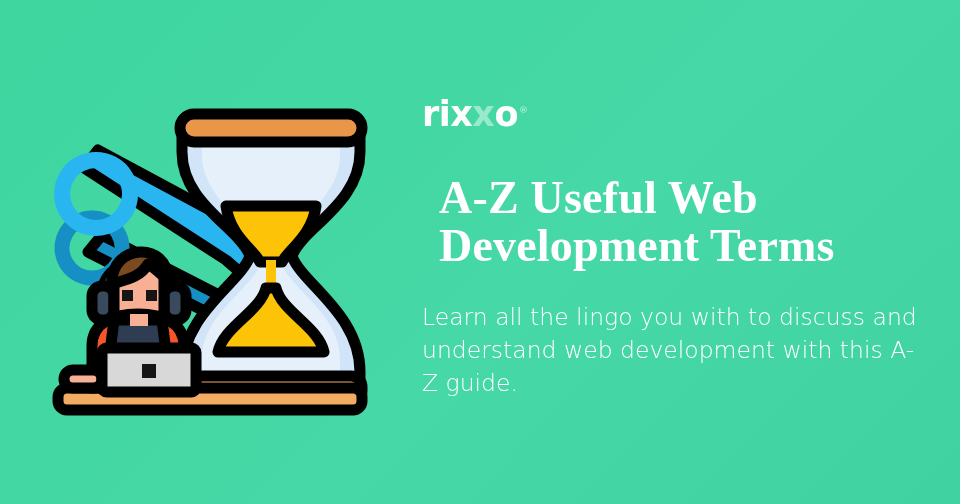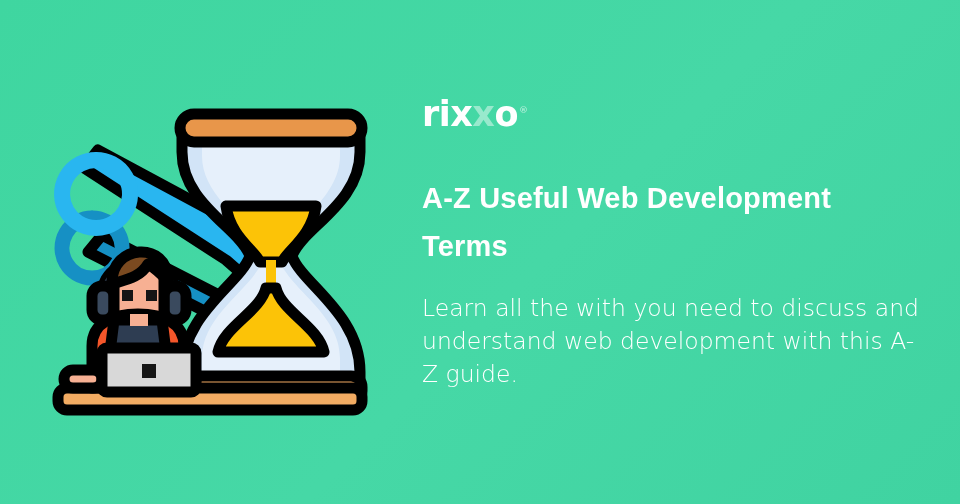--- a/index.html
+++ b/index.html
@@ -66,13 +66,14 @@
   
   #headline {
     margin-top: 42px;
-    font-family: Liberation Sans, sans-serif;
+    font-family: Liberation Serif, serif;
     font-weight: bold;
-    font-size: 29px;
+    font-size: 46px;
     line-height: 48px;
     color: #ffffff;
     letter-spacing: 0.2px;
     max-width: 450px;
+    margin-left: 17px;
   }
 
   

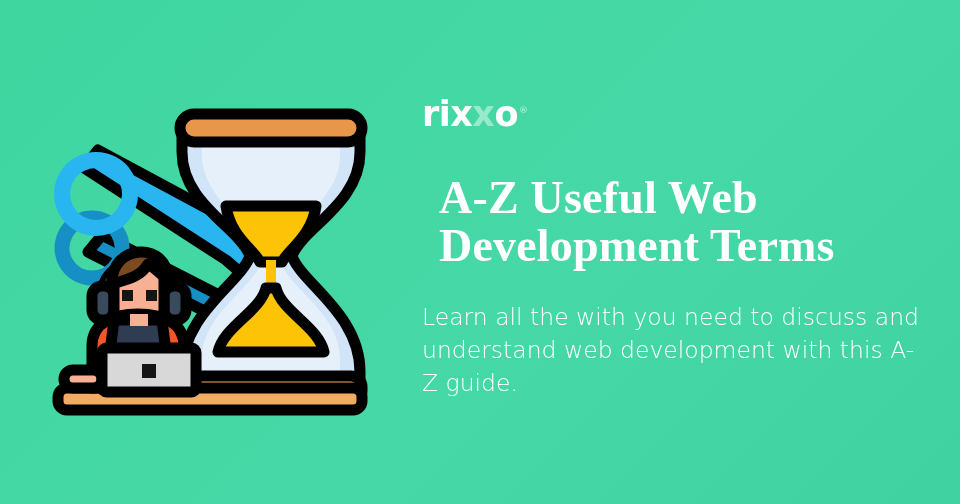--- a/index.html
+++ b/index.html
@@ -182,7 +182,7 @@
 
     <h1 id="headline">A-Z Useful Web Development Terms</h1>
 
-    <p id="subheading">Learn all the with you need to discuss and understand web development with this A-Z guide.</p>
+    <p id="subheading">Learn all the lingo you with to discuss and understand web development with this A-Z guide.</p>
 
   </div>
 </div>

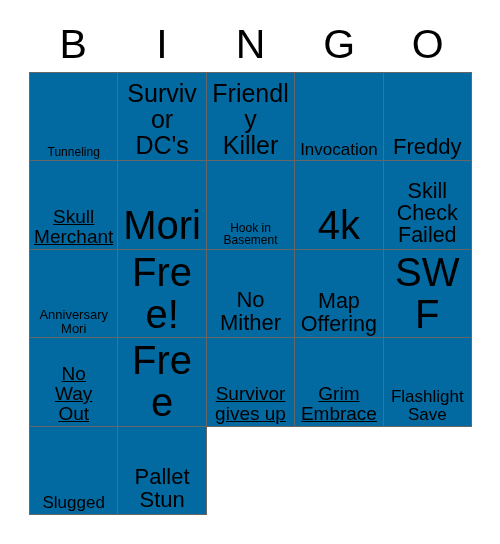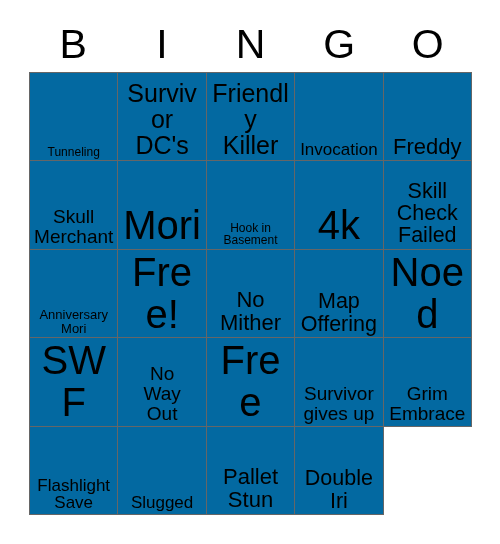--- a/index.html
+++ b/index.html
@@ -81,7 +81,7 @@
   .s-xs .cell-text { font-size: 13px; }
   .s-sm .cell-text { font-size: 12px; }
   .s-smd .cell-text { font-size: 17px; margin-top: 32px; }
-  .s-md .cell-text { font-size: 19px; }
+  .s-md .cell-text { font-size: 19px; text-decoration: underline; }
   .s-mdl .cell-text { font-size: 21.5px; }
   .s-lg .cell-text { font-size: 25px; }
   .s-xl .cell-text { font-size: 22px; }

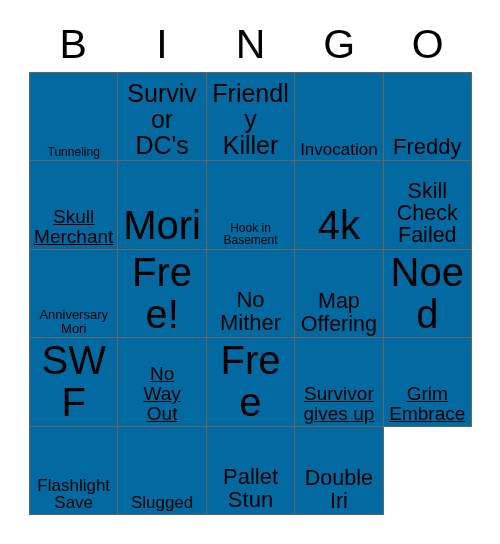--- a/index.html
+++ b/index.html
@@ -153,9 +153,6 @@
 Offering</span>
       </div>
       <div class="bingo-cell s-xxl">
-        <span class="cell-text">Noed</span>
-      </div>
-      <div class="bingo-cell s-xxl">
         <span class="cell-text">SWF</span>
       </div>
       <div class="bingo-cell s-md">

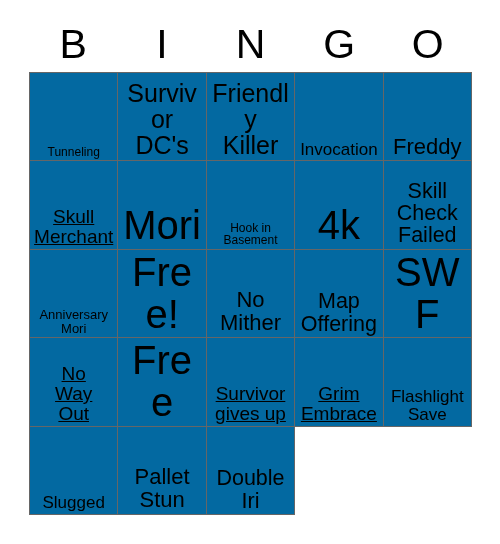--- a/index.html
+++ b/index.html
@@ -182,10 +182,6 @@
         <span class="cell-text">Pallet
 Stun</span>
       </div>
-      <div class="bingo-cell s-mdl">
-        <span class="cell-text">Double
-Iri</span>
-      </div>
     </div>
 
 </div>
__________________________________________________
[WHAT IS NEEDED]
Look above for the line with "Web Development Terms</h1>" and the line with "-81,7 +81,7 @@", then restate exactly those two lines and all lines between them, with no pictures.

[WRITTEN SOLUTION]
     <h1 id="headline">A-Z Useful Web Development Terms</h1>
 
-    <p id="subheading">Learn all the with you need to discuss and understand web development with this A-Z guide.</p>
+    <p id="subheading">Learn all the lingo you with to discuss and understand web development with this A-Z guide.</p>
 
   </div>
 </div>

--- a/index.html
+++ b/index.html
@@ -81,7 +81,7 @@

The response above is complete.